In dieser Saison führen die Mädels sechs Tänze auf, drei davon haben sie für Fasching einstudiert. Einer davon ist der Schautanz, der rund fünf Minuten dauert. Der erste Auftritt ist meistens Ende November. Die Tänze sind ein bunter Mix aus Akrobatik, Modern Dance, Hip-Hop, Ballett oder Jazz. Dabei probieren die Tänzerinnen immer etwas Neues aus: "Unsere Trainer bilden sich regelmäßig weiter", erklärt Simone.

Bei ihren Faschingstänzen stehen meist Spaß, positive Emotionen und Humor im Vordergrund. Der diesjährige Tanz ist eher von einer düsteren und ernsten Atmosphäre geprägt. Somit ist die Gruppe mit ihrem Schautanz sogar ein kleines Risiko eingegangen. Das Motto heißt: "Erfolg ist kein Glück". "Es ist anspruchsvoller, die Geschichte hinter den Bewegungen und der Choreographie zu verstehen. Der Tanz soll die Höhen und Tiefen des Lebens widerspiegeln." Beim Publikum komme das bisher gut an. "Wir wollen auch eine Message haben, die Leute unterhalten und sie mitnehmen."

Es geht sekundenschnell

Beim Training machen wir mit einer Hebefigur weiter. Zum Glück muss ich nicht in die Luft. Dafür setze ich mich in eine Lücke in der vordersten Reihe. Die Mädels helfen einer Tänzerin - in einem Spagat - nach oben. Ich beobachte die Situation in einem großen Spiegel an der Wand. Die Gruppe transportiert das Mädchen von oben nach unten. Ich strecke meine Arme, um es rechtzeitig zu fassen. Es geht alles sekundenschnell und wie von selbst. Schon ist die Tänzerin wieder am Boden. Am Ende der Figur lassen sich alle Tänzer fallen.

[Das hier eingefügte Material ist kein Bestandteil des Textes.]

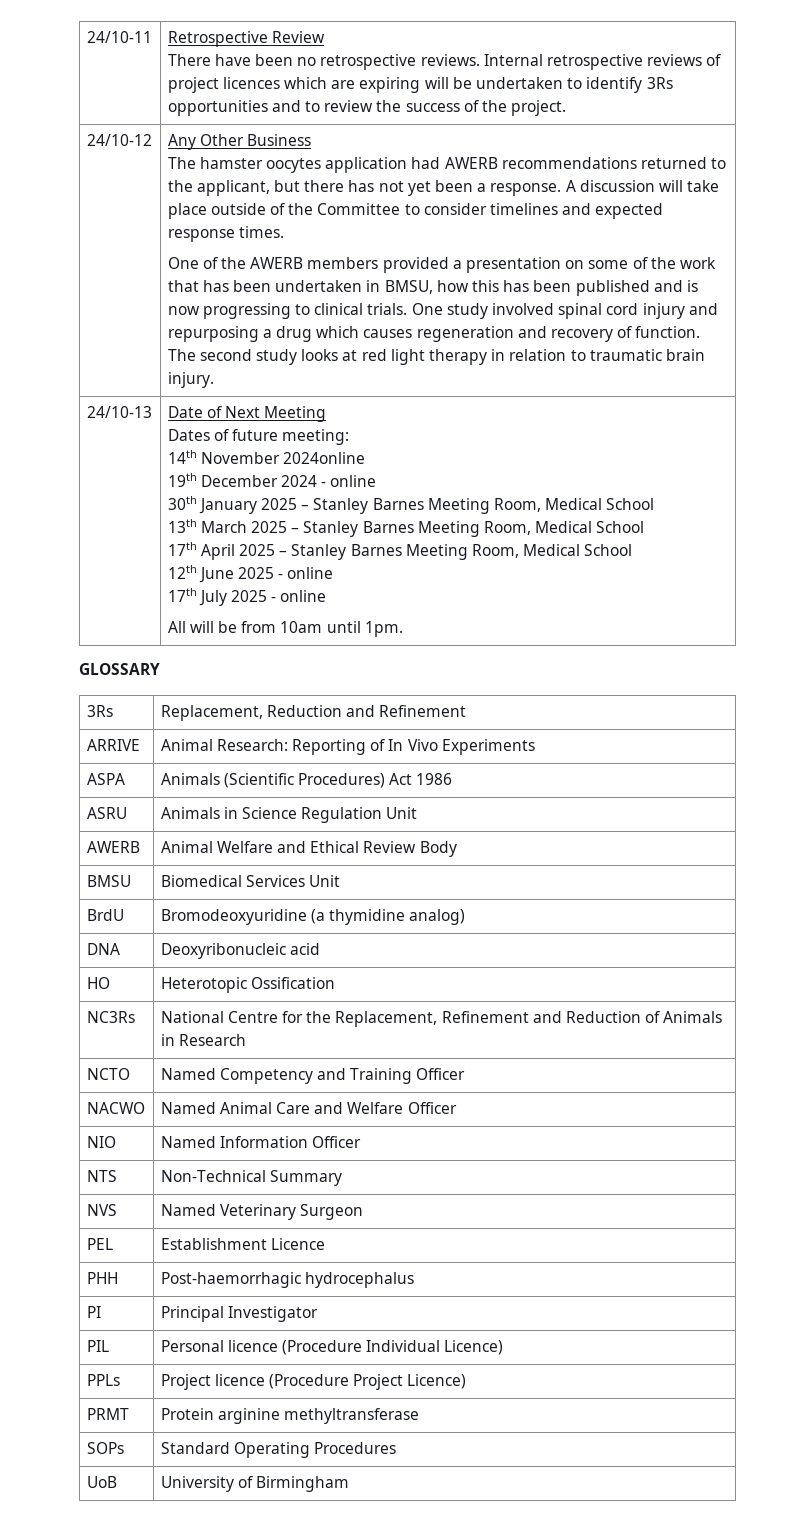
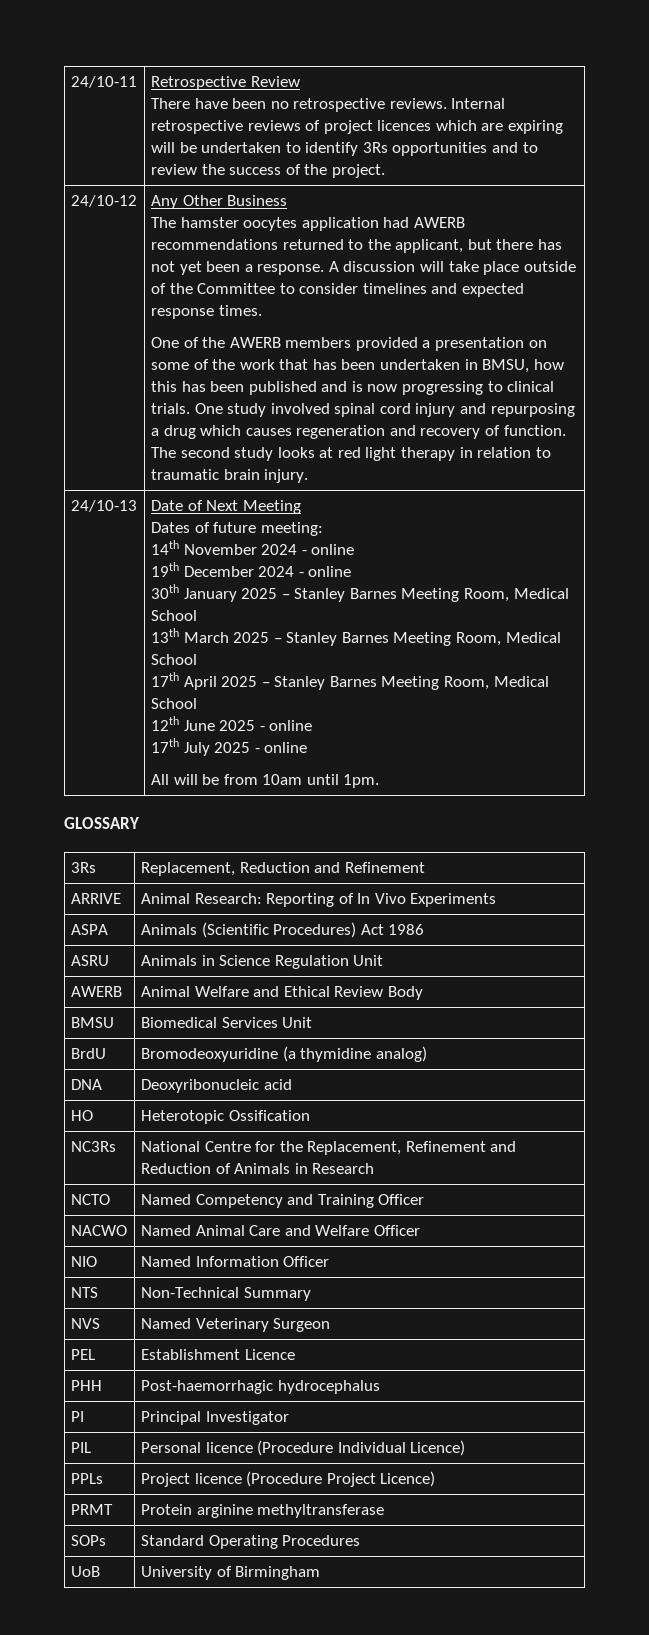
- 14th November 2024online
+ 14th November 2024 - online

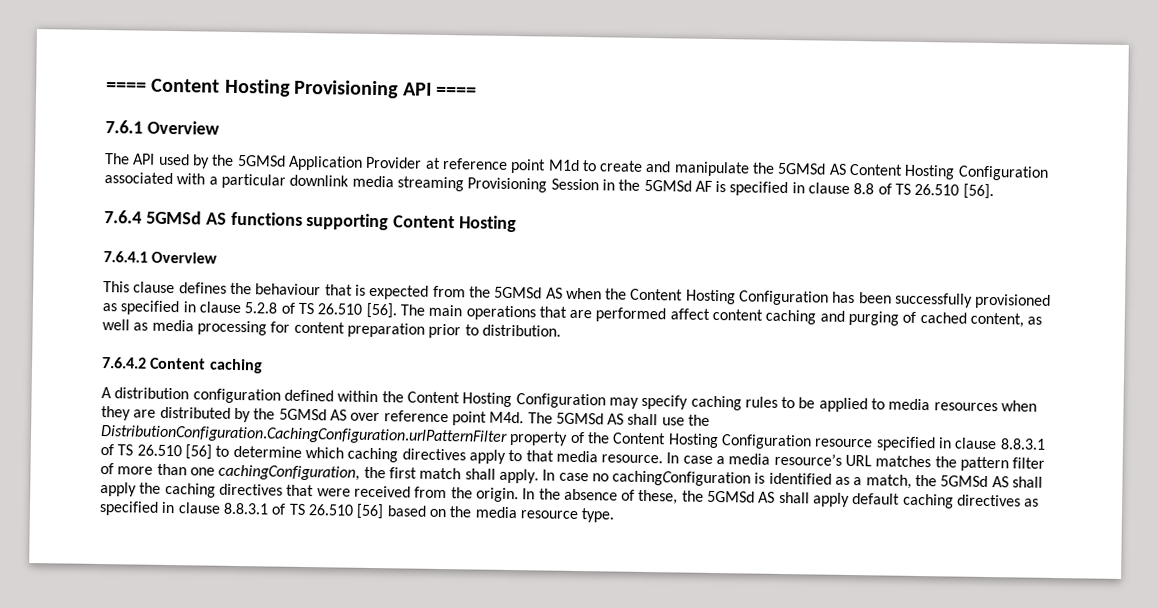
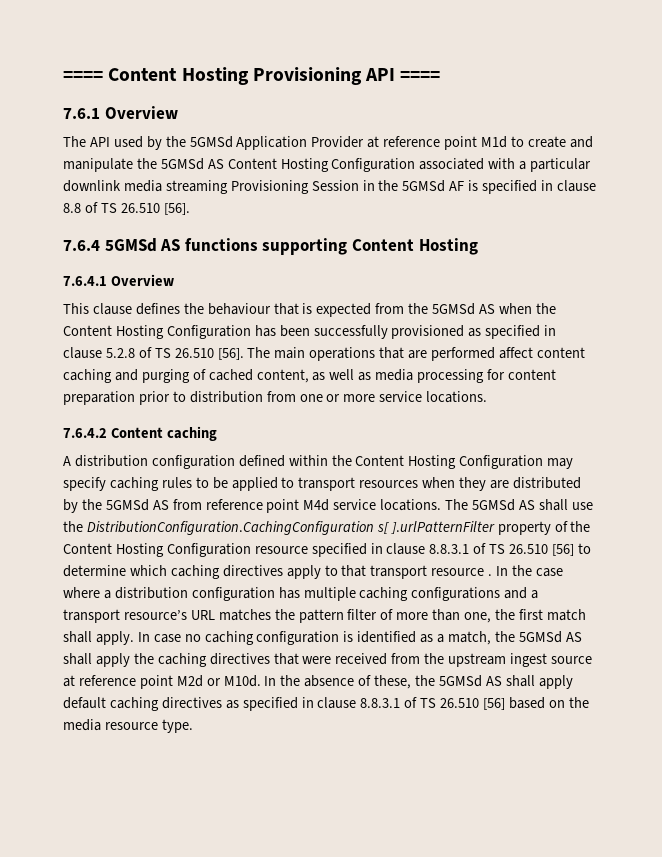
- The main operations that are performed affect content caching and purging of cached content, as well as media processing for content preparation prior to distribution.
+ The main operations that are performed affect content caching and purging of cached content, as well as media processing for content preparation prior to distribution from one or more service locations.
- A distribution configuration defined within the Content Hosting Configuration may specify caching rules to be applied to media resources when they are distributed by the 5GMSd AS over reference point M4d. The 5GMSd AS shall use the DistributionConfiguration.CachingConfiguration.urlPatternFilter property of the Content Hosting Configuration resource specified in clause 8.8.3.1 of TS 26.510 [56] to determine which caching directives apply to that media resource. In case a media resource’s URL matches the pattern filter of more than one cachingConfiguration, the first match shall apply.
+ A distribution configuration defined within the Content Hosting Configuration may specify caching rules to be applied to transport resources when they are distributed by the 5GMSd AS from reference point M4d service locations. The 5GMSd AS shall use the DistributionConfiguration.CachingConfiguration s[ ].urlPatternFilter property of the Content Hosting Configuration resource specified in clause 8.8.3.1 of TS 26.510 [56] to determine which caching directives apply to that transport resource . In the case where a distribution configuration has multiple caching configurations and a transport resource’s URL matches the pattern filter of more than one, the first match shall apply.
- In case no cachingConfiguration is identified as a match, the 5GMSd AS shall apply the caching directives that were received from the origin.
+ In case no caching configuration is identified as a match, the 5GMSd AS shall apply the caching directives that were received from the upstream ingest source at reference point M2d or M10d.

Tanzmariechen Sophie führt ebenfalls ihr Können vor. Sie ist als Solotänzerin auf der Bühne. In ihrem Repertoire hat die Jugendliche zahlreiche Überschläge, Sprünge, Drehungen oder Spagate. Wie ein graziöser Wirbelwind tänzelt die 16-Jährige durch den Raum. "Sechs Jahre Training waren nötig, bis sie das alles konnte", sagt Vereinsvorsitzender Michael Welnhofer. Er erklärt: "Das Training der Mädels und ihre Auftritte sind Hochleistungssport." Er ist stolz auf seinen Verein, der 2020 seinen 30. Geburtstag feiert.

Wir üben eine weitere Schrittkombi mit einer Rolle am Boden zu Bon Jovis "It's my Life". Während bei den anderen Mädels jeder Schritt, jede Handbewegung und sogar das Lächeln im Gesicht sitzen, versuche ich mir stets, alles zu merken. Neben ihnen komme ich mir wie ein tolpatschiges Nilpferd vor. Immer wieder komme ich durcheinander, bin langsamer als der Rest. Die anderen nehmen es aber mit Humor. Simone und ihre Schwester Stella trainieren bereits, seit sie auf den Beinen stehen können. "Die Grundschritte sind gleich. Das macht es einfacher. Aber jede Choreographie ist natürlich anders."

Zu Beginn des Jahres häufen sich die Auftritte der Tanzgruppe. "Wir sind ab Januar jedes Wochenende unterwegs." Überwiegend reisen die Tänzerinnen durch die Region, der weiteste Weg führt sie zum Kulturball nach Pilsen. "Dort waren wir vergangenes Jahr zum ersten Mal, das war eine echtes Highlight", erklärt Trainerin Stella. Bis zu 700 Zuschauer haben die Mädels in ihren Kostümen bewundert. Auch 2020 sind sie dort wieder zu Gast.